Dalam pasal Pasal 21 disebutkan kalau rancangan undang-undang itu diusulkan oleh anggota DPR maka rancangan itu, meskipun disetujui oleh DPR, tidak disahkan oleh Presiden, maka rancangan tadi tidak boleh dimajukan lagi dalam persidangan Dewan.
Menurut UUD 1945 kekuasaan membentuk undang-undang ada di Presiden dan DPR dengan kedudukan yang sama. Namun pasca-Reformasi setelah amandemen UUD 1945 (UUD NRI 1945) maka kekuasaan pembentukan UU itu diserahkan di DPR.

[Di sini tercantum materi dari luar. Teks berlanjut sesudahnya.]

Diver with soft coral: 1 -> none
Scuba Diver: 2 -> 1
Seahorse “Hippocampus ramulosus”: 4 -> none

Pasal 5 UUD NRI 1945 pun mengalami perubahan, yaitu presiden berhak mengajukan rancangan undang-undang Kepada DPR. Kalau dalam UUD 1945 Presiden memegang kekuasaan “membentuk undang-undang dengan DPR” menjadi “mengajukan RUU kepada DPR”. Maka sentral pembuatan undang-undang itu ada di DPR.

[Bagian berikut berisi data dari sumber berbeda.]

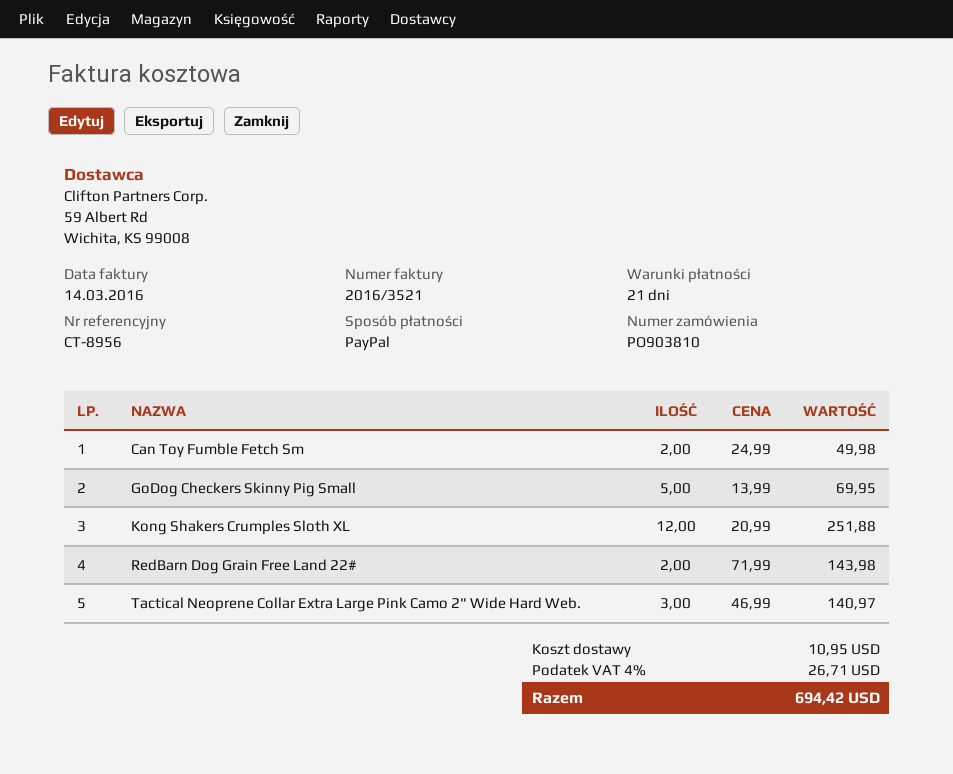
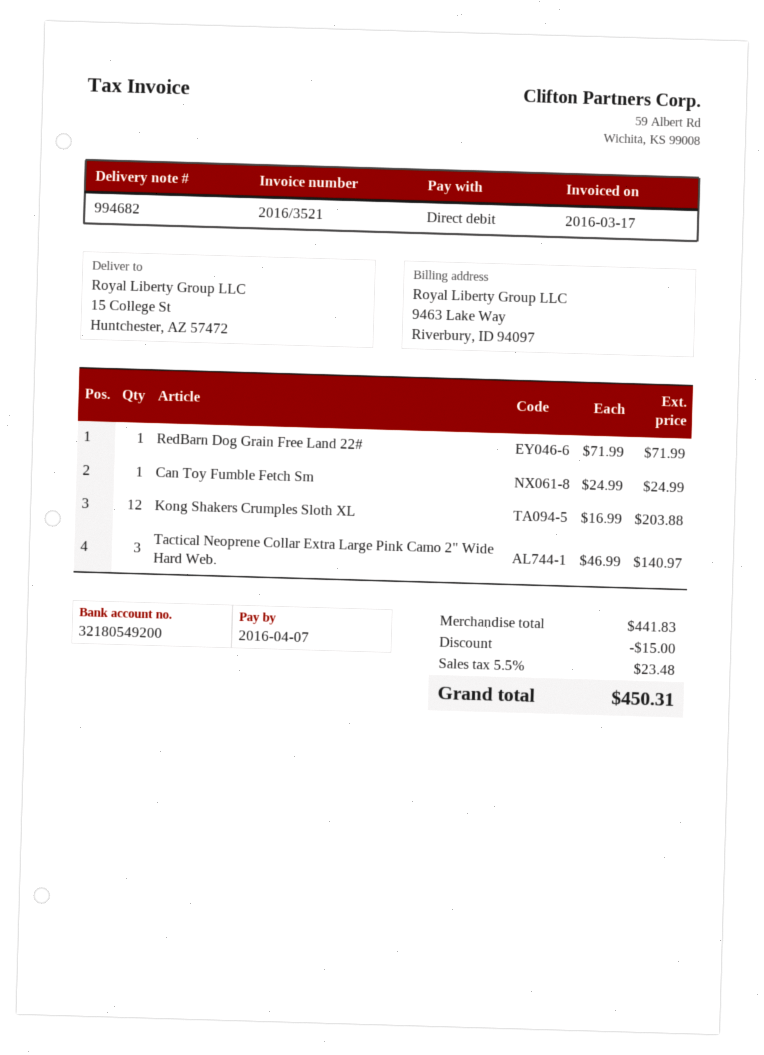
invoice date: 2016-03-14 -> 2016-03-17
payment method: PayPal -> direct debit
Can Toy Fumble Fetch Sm: 2 x 24.99 = 49.98 -> 1 x 24.99 = 24.99
GoDog Checkers Skinny Pig Small: 5 x 13.99 = 69.95 -> none
Kong Shakers Crumples Sloth XL: 12 x 20.99 = 251.88 -> 12 x 16.99 = 203.88
RedBarn Dog Grain Free Land 22#: 2 x 71.99 = 143.98 -> 1 x 71.99 = 71.99
discount: none -> 15.00
shipping: 10.95 -> none
tax: 4% = 26.71 -> 5.5% = 23.48
total: 694.42 -> 450.31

Kemudian bunyi pasal 20 UUD 1945 pun berubah, yakni di mana presiden dan DPR membahas undang-undang secara bersama-sama untuk mendapatkan persetujuan bersama. Apabila rancangan undang-undang tidak disetujui bersama, maka rancangan undang-undang itu tidak boleh diajukan lagi dalam masa persidangan dewan masa itu dan jika rancangan undang-undang yang disetujui bersama tidak disahkan oleh Presiden, dalam waktu 30 hari, maka RUU itu sah menjadi undang-undang.